Work required: No pictures are to be included when the entries below are reproduced exactly.

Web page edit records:

BEGIN

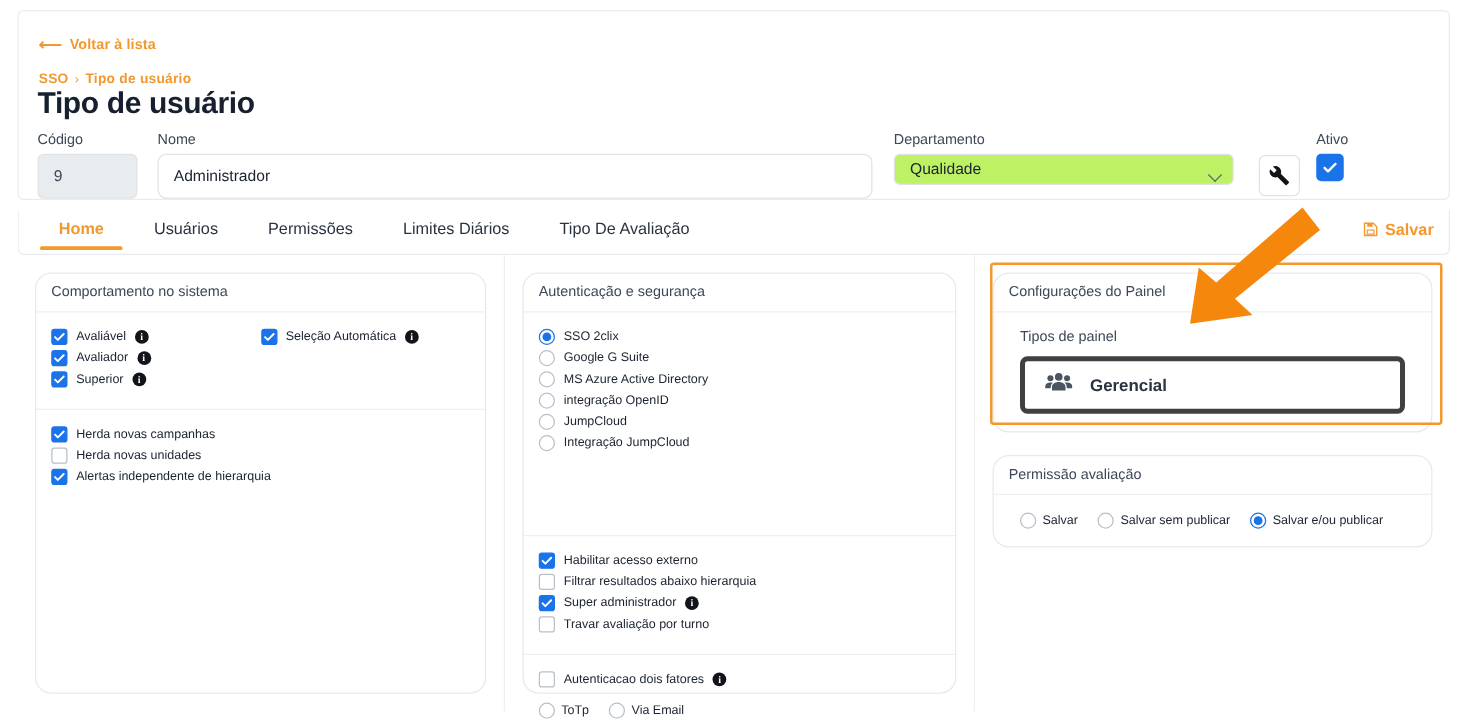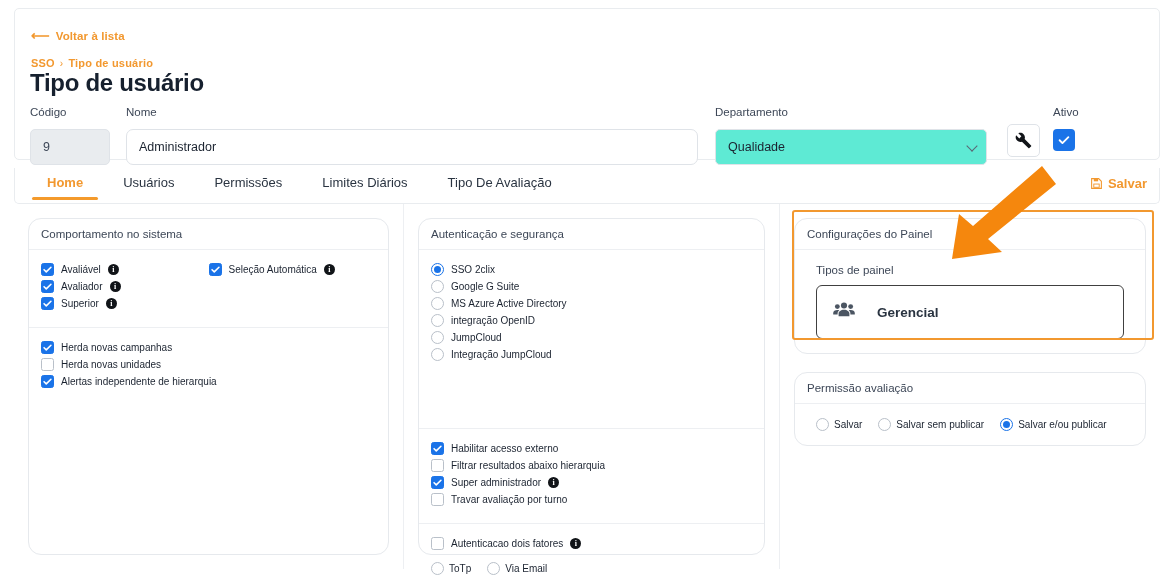--- a/index.html
+++ b/index.html
@@ -35,7 +35,7 @@
   }
 
   .field-label {
-    font-size:11.5px; color:#3d4757; margin-bottom:11px; display:block;
+    font-size:11.5px; color:#3d4757; margin-bottom:5px; display:block;
   }
   .fld-codigo { position:absolute; left:15px; top:97px; width:80px; }
   .inp-codigo {

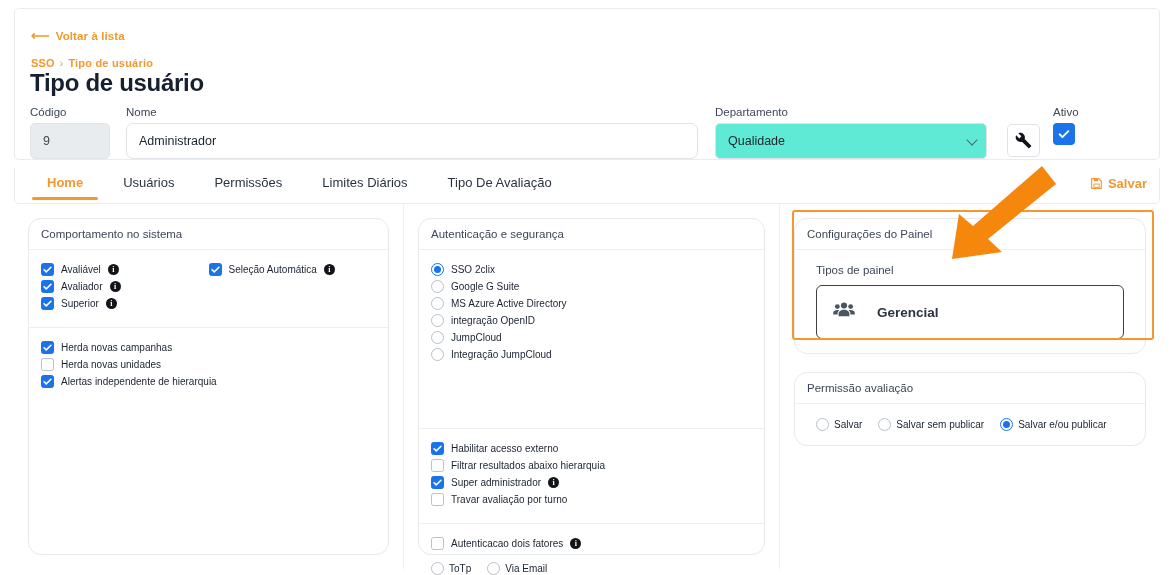--- a/index.html
+++ b/index.html
@@ -52,7 +52,7 @@
   .fld-dep { position:absolute; left:700px; top:97px; width:272px; }
   .sel-wrap { position:relative; width:272px; }
   .sel-dep {
-    width:272px; height:36px; background:#5eead4; border:1px solid #dfe3e8;
+    width:272px; height:25px; background:#bef264; border:1px solid #dfe3e8;
     border-radius:5px; font-size:12.5px; color:#1b2330; padding:0 26px 1px 12px;
     font-family:inherit; appearance:none; -webkit-appearance:none;
   }

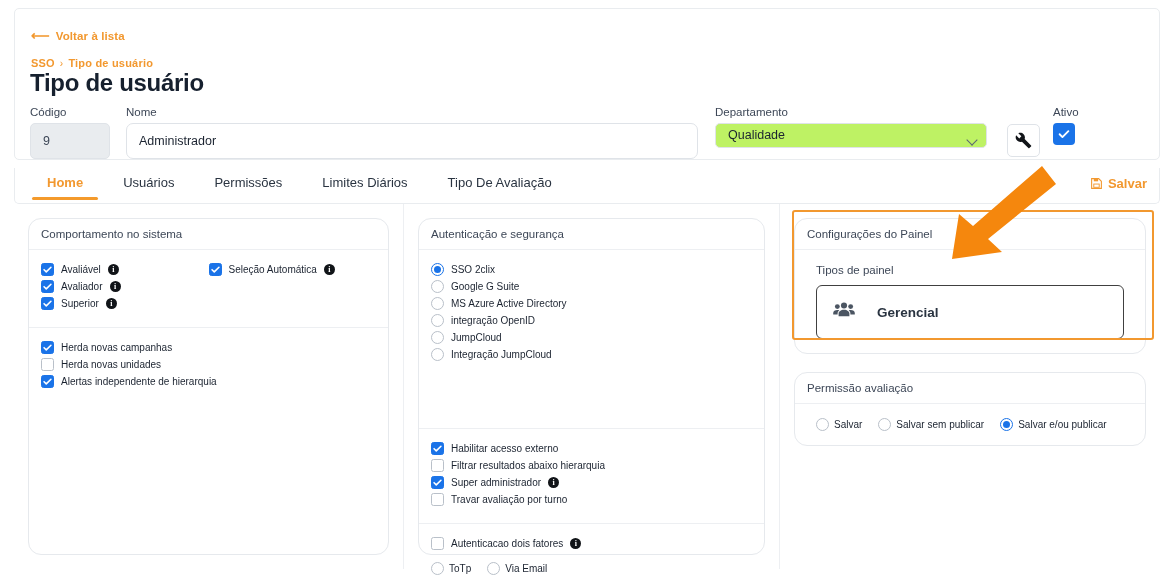--- a/index.html
+++ b/index.html
@@ -157,8 +157,8 @@
   .p3a { margin-bottom:18px; }
   .tipos-label { font-size:11.5px; color:#3d4757; margin-bottom:9px; }
   .card-tipo {
-    border:1px solid #404040; border-radius:6px; height:54px;
-    display:flex; align-items:center; gap:22px; padding:0 16px; cursor:pointer;
+    border:4px solid #404040; border-radius:6px; height:46px;
+    display:flex; align-items:center; gap:14px; padding:0 16px; cursor:pointer;
     background:#fff;
   }
   .card-tipo-label { font-size:13.5px; font-weight:700; color:#2a3441; }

END

Response:
--- a/index.html
+++ b/index.html
@@ -35,7 +35,7 @@
   }
 
   .field-label {
-    font-size:11.5px; color:#3d4757; margin-bottom:11px; display:block;
+    font-size:11.5px; color:#3d4757; margin-bottom:5px; display:block;
   }
   .fld-codigo { position:absolute; left:15px; top:97px; width:80px; }
   .inp-codigo {

--- a/index.html
+++ b/index.html
@@ -52,7 +52,7 @@
   .fld-dep { position:absolute; left:700px; top:97px; width:272px; }
   .sel-wrap { position:relative; width:272px; }
   .sel-dep {
-    width:272px; height:36px; background:#5eead4; border:1px solid #dfe3e8;
+    width:272px; height:25px; background:#bef264; border:1px solid #dfe3e8;
     border-radius:5px; font-size:12.5px; color:#1b2330; padding:0 26px 1px 12px;
     font-family:inherit; appearance:none; -webkit-appearance:none;
   }

--- a/index.html
+++ b/index.html
@@ -157,8 +157,8 @@
   .p3a { margin-bottom:18px; }
   .tipos-label { font-size:11.5px; color:#3d4757; margin-bottom:9px; }
   .card-tipo {
-    border:1px solid #404040; border-radius:6px; height:54px;
-    display:flex; align-items:center; gap:22px; padding:0 16px; cursor:pointer;
+    border:4px solid #404040; border-radius:6px; height:46px;
+    display:flex; align-items:center; gap:14px; padding:0 16px; cursor:pointer;
     background:#fff;
   }
   .card-tipo-label { font-size:13.5px; font-weight:700; color:#2a3441; }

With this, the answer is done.